» Exercise
Below are the records. Retype exactly the lines between the lines holding "13px -> 21px" and "font-size: 28px ->", inclusive.

######

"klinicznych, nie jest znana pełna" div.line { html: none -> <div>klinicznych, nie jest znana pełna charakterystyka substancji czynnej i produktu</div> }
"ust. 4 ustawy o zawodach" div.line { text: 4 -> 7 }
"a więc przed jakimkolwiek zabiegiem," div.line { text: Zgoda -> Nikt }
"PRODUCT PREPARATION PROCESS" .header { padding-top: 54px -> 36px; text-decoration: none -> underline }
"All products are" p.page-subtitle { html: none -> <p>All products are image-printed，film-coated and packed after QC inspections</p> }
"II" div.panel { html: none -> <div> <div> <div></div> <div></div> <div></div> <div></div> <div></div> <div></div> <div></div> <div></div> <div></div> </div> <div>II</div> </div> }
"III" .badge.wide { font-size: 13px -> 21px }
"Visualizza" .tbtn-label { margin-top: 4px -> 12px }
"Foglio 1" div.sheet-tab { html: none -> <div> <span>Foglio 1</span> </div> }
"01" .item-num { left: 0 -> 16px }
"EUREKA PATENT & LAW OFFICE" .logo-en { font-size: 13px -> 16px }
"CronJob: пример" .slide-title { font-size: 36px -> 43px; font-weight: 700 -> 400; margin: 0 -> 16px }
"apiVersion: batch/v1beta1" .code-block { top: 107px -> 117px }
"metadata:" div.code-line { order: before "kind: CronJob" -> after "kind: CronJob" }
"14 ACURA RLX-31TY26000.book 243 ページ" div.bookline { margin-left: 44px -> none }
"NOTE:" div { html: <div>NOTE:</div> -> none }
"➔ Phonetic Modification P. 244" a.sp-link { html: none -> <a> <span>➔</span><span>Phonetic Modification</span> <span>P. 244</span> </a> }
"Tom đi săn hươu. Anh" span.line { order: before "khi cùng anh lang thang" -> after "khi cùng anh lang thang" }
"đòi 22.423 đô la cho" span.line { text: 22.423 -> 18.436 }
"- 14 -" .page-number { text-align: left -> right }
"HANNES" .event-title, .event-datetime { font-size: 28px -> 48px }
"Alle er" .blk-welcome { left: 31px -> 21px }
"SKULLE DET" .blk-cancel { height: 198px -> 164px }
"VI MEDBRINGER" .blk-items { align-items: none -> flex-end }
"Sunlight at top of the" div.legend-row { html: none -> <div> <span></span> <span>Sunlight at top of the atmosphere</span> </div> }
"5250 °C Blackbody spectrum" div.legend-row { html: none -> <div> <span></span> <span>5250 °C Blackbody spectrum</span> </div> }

######

» Solution
"III" .badge.wide { font-size: 13px -> 21px }
"Visualizza" .tbtn-label { margin-top: 4px -> 12px }
"Foglio 1" div.sheet-tab { html: none -> <div> <span>Foglio 1</span> </div> }
"01" .item-num { left: 0 -> 16px }
"EUREKA PATENT & LAW OFFICE" .logo-en { font-size: 13px -> 16px }
"CronJob: пример" .slide-title { font-size: 36px -> 43px; font-weight: 700 -> 400; margin: 0 -> 16px }
"apiVersion: batch/v1beta1" .code-block { top: 107px -> 117px }
"metadata:" div.code-line { order: before "kind: CronJob" -> after "kind: CronJob" }
"14 ACURA RLX-31TY26000.book 243 ページ" div.bookline { margin-left: 44px -> none }
"NOTE:" div { html: <div>NOTE:</div> -> none }
"➔ Phonetic Modification P. 244" a.sp-link { html: none -> <a> <span>➔</span><span>Phonetic Modification</span> <span>P. 244</span> </a> }
"Tom đi săn hươu. Anh" span.line { order: before "khi cùng anh lang thang" -> after "khi cùng anh lang thang" }
"đòi 22.423 đô la cho" span.line { text: 22.423 -> 18.436 }
"- 14 -" .page-number { text-align: left -> right }
"HANNES" .event-title, .event-datetime { font-size: 28px -> 48px }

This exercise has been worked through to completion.